142 + possibly another 20? to add to my sinful Unread Pile.
  I am trying and failing to do a Money Saving Challenge to actually read the bloody[wonderful] things and not spend so much.
http://forums.moneysavingexpert.com/showthread.php?t=2263095


----------



## Kate Hillier (Mar 21, 2012)

Isn't it a struggle to keep the pile down as Books are sooo irresistible!


----------



## ringo (Mar 21, 2012)

Loads I bought speculatively and might get round to on the shelves, about 20 in the actual "to read" pile.


----------



## Santino (Mar 21, 2012)

A million


----------



## Greebo (Mar 21, 2012)

In my defence, a lot of the ones on the "still to be read" pile aren't in English, and they get bought as and when spotted (if cheap enough).  I've tried not doing this and ended up spending twice as much on nothing which I even wanted to read, so this is progress, of a sort.


----------



## iona (Mar 21, 2012)

I don't buy books but I generally have at least 5 on order from the library, plus another 30 or so on my "see if any branch has a copy" list. And a drawer full of books that I've actually taken out, as I'm getting through two or three a day at the moment.


----------



## D'wards (Mar 21, 2012)

100+ i estimate

I filled up my "to read" shelf a few months ago and made a vow not to buy any books unless i can fit them on the shelf. I broke my vow and now have them piled up in front of the other books to read.

I visit charity shops a lot, and can never resist if i see a book i might want to read at some point, plus i'm also on readitswapit, so swap for books i havent read all the time.

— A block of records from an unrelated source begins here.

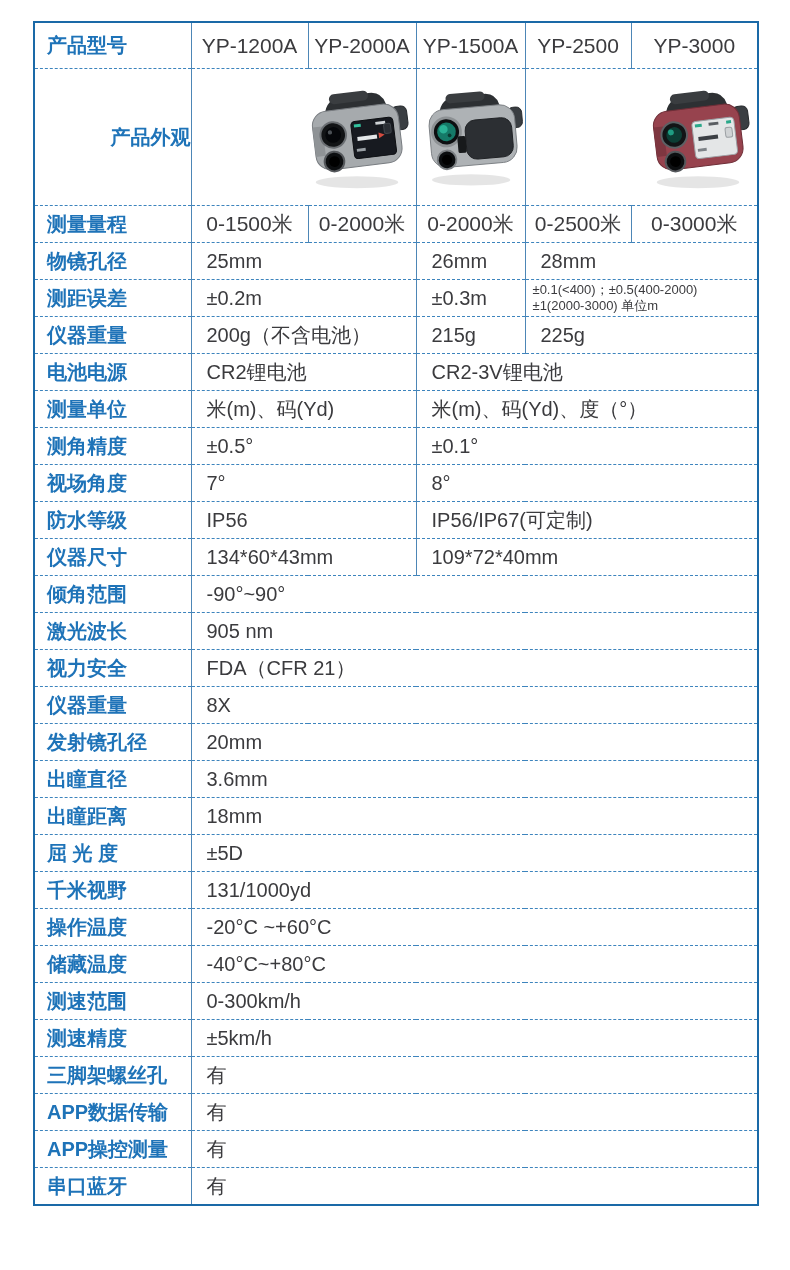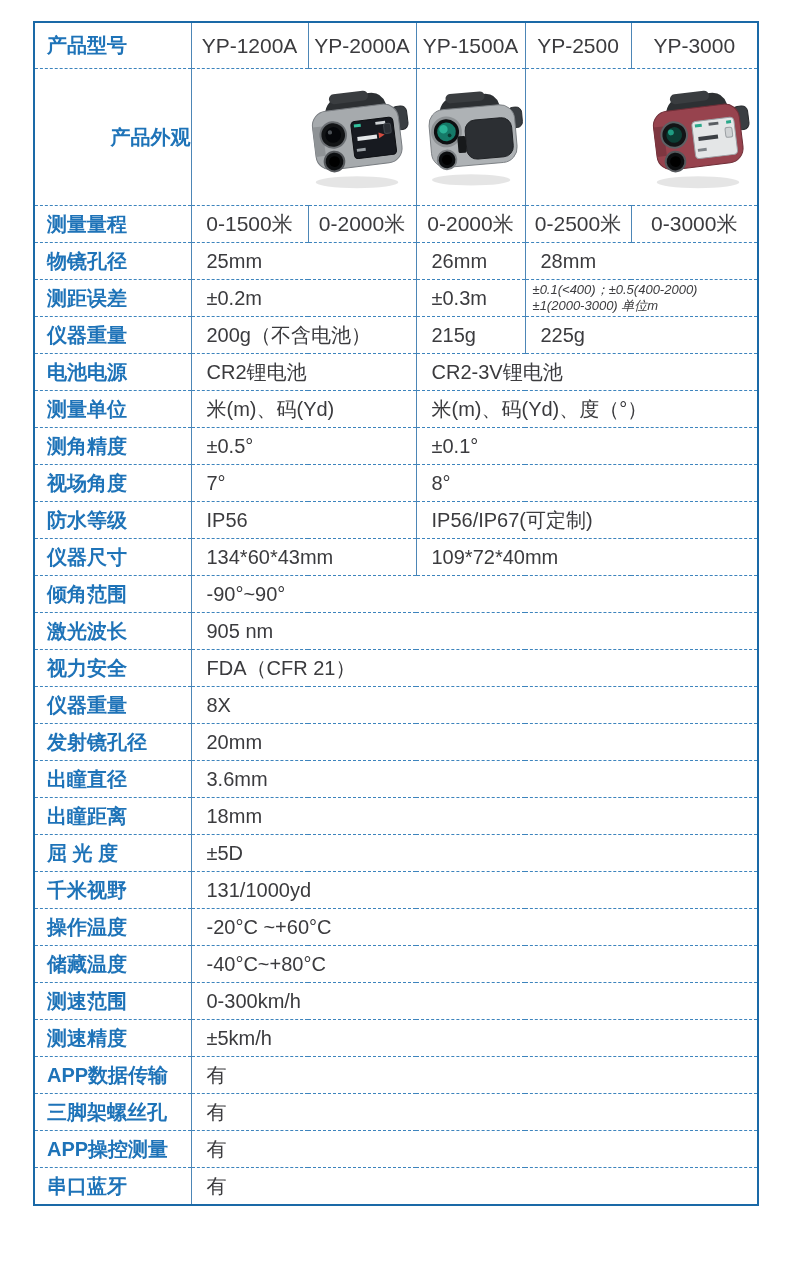--- a/index.html
+++ b/index.html
@@ -38,7 +38,7 @@
   .value-cell.small-cell{
     font-size:13px;line-height:1.2;padding-left:7px !important;
   }
-  .small-line{white-space:nowrap;color:#3b3b3e;font-style:italic;}
+  .small-line{white-space:nowrap;color:#3b3b3e;}
   .device-svg{display:inline-block;vertical-align:middle;}
 </style>
 </head>

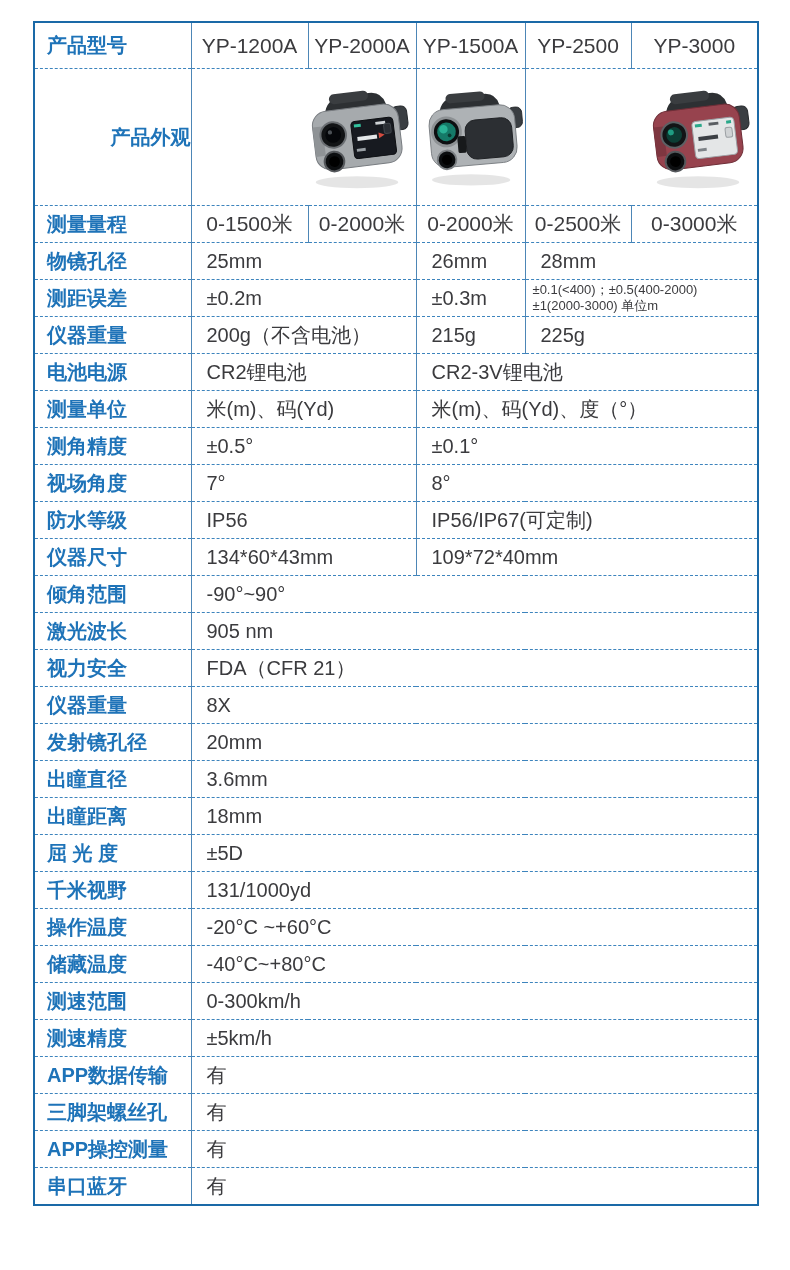--- a/index.html
+++ b/index.html
@@ -244,11 +244,11 @@
         <td class="value-cell" colspan="5">±5km/h</td>
       </tr>
       <tr class="row-data">
+        <td class="label-cell">三脚架螺丝孔</td>
+        <td class="value-cell" colspan="5">有</td>
+      </tr>
+      <tr class="row-data">
         <td class="label-cell">APP数据传输</td>
-        <td class="value-cell" colspan="5">有</td>
-      </tr>
-      <tr class="row-data">
-        <td class="label-cell">三脚架螺丝孔</td>
         <td class="value-cell" colspan="5">有</td>
       </tr>
       <tr class="row-data">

I have doggedly stuck to my new years resolution of not buying any new footwear so far, i think i need to make one about buying books also.


----------



## contadino (Mar 21, 2012)

I have about 100 on my GoodReads to-read list, but there's only about 5 of those on the Kindle. I use the GoodReads thing to sort of bookmark stuff that sounds interesting, but if I got them all on the Kindle, when I finish my current book, my head might short circuit.


----------



## Zabo (Mar 21, 2012)

Literally hundreds and hundreds of hardback and paperback. I'm currently ploughing my way through the Russian giants: Dostoevsky, Chekhov, Gogol, Bulgakov, Tolstoy including their biographies.

Wish I hadn't gone to the library yesterday because I came home with a new biography on Voltaire. And then a visit to Help The Haggard cost me £8 for a good copy of The World In 100 Objects.

Dostoevsky can wait!




Book tip. If your books have turned a funny shade of yellow or golden brown on the edges here's what to do. Clamp the book hard - g clamps, vice or very heavy objects so it is really tightly compressed. Rub a sanding block or piece of fine sandpaper along the edges. It is wood after all! Make sure you protect the covers with some cardboard before clamping.


----------